Survey of Affect Representation Schemes used in Automatic Affect Prediction for Speech Emotion Recognition: A Systematic Review
More Info
expand_more
Abstract
Automatic affect prediction systems usually assume its underlying affect representation scheme (ARS). This systematic review aims to explore how different ARS are used for in affect prediction systems based on spoken input. The focus is only on the audio input from speakers. Various datasets for speech emotion recognition were also involved in the study to understand the motivation for certain (categorical or dimensional) schemes used for emotions.

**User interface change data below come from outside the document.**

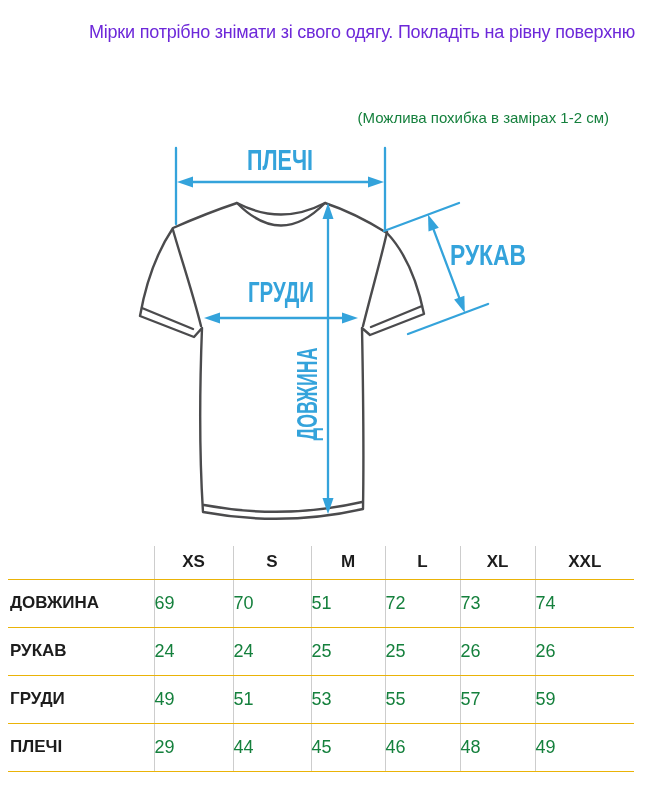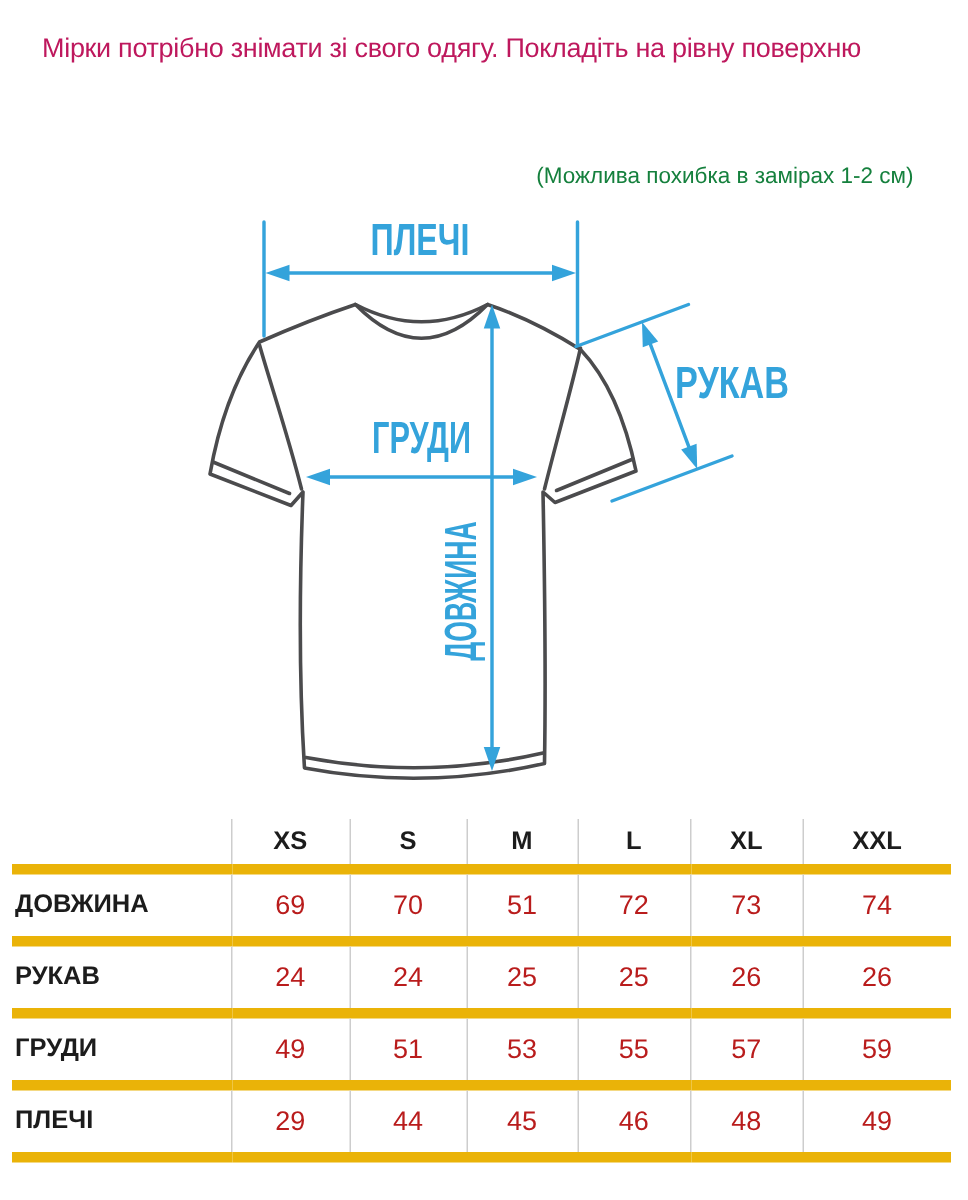--- a/index.html
+++ b/index.html
@@ -3,51 +3,51 @@
 <meta charset="utf-8">
 <style>
   html,body { margin:0; padding:0; background:#ffffff; }
   .page {
     position:relative; width:645px; height:800px; background:#ffffff;
     overflow:hidden;
     font-family:"Liberation Sans","DejaVu Sans",sans-serif;
   }
   .intro {
     position:absolute; top:19px; left:28px; right:10px;
-    text-align:left; font-size:18px; line-height:26px;
-    color:#be185d; letter-spacing:-0.2px;
+    text-align:right; font-size:18px; line-height:26px;
+    color:#6d28d9; letter-spacing:-0.2px;
   }
   .note {
     position:absolute; top:109px; right:36px;
     font-size:15px; color:#15803d;
   }
   .diagram { position:absolute; top:140px; left:0; }
   .diagram text {
     font-family:"Liberation Sans","DejaVu Sans",sans-serif;
     font-weight:bold; font-size:30px;
   }
   table.size-table {
     position:absolute; top:546px; left:8px; width:626px;
     border-collapse:collapse; table-layout:fixed;
   }
   .size-table th, .size-table td {
-    padding:0; border-bottom:7px solid #eab308;
+    padding:0; border-bottom:1px solid #eab308;
   }
   .size-table tr > *:not(:first-child) { border-left:1px solid #cdcdcd; }
   .size-table thead tr { height:33px; }
   .size-table tbody tr { height:48px; }
   .size-table thead th {
     font-size:17px; font-weight:bold; color:#1c1c1c; text-align:center;
   }
   .size-table tbody th {
     font-size:17px; font-weight:bold; color:#1c1c1c;
     text-align:left; padding-left:2px;
   }
   .size-table tbody td {
-    font-size:18px; font-weight:normal; color:#b91c1c; text-align:center;
+    font-size:18px; font-weight:normal; color:#15803d; text-align:left;
   }
 </style>
 </head>
 <body>
 
 <div class="page">
 
   <div class="intro">
     <div>Мірки потрібно знімати зі свого одягу. Покладіть на рівну поверхню</div>
   </div>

The basis, popularity, advantages and target affective states were investigated. We used Scopus and Web of Science to extract the papers, focusing on the systems in the field of Computer Science in English language. In summary, our exploration of affect representation schemes in Speech Emotion Recognition (SER) reveals a predominant focus on categorical representations of affect, particularly variations of Ekman's six basic emotions. Behavior and attitude, although rare, are also represented sometimes. Emotions like anger, happiness, and sadness receive the most attention, while the recognition of the neutral state as an emotional state remains controversial. Dimensional affect representation schemes are less common, possibly due to the difficulty in estimating valence solely from audio input. Researchers often combine multiple categorical schemes to accommodate different datasets used in SER systems, aligning the popularity of the schemes with the corresponding datasets. However, issues such as a lack of explanation for chosen categories, interchangeable use of terminology, and a weak psychological foundation for category selection pose challenges in achieving a comprehensive understanding of affect representation in SER research.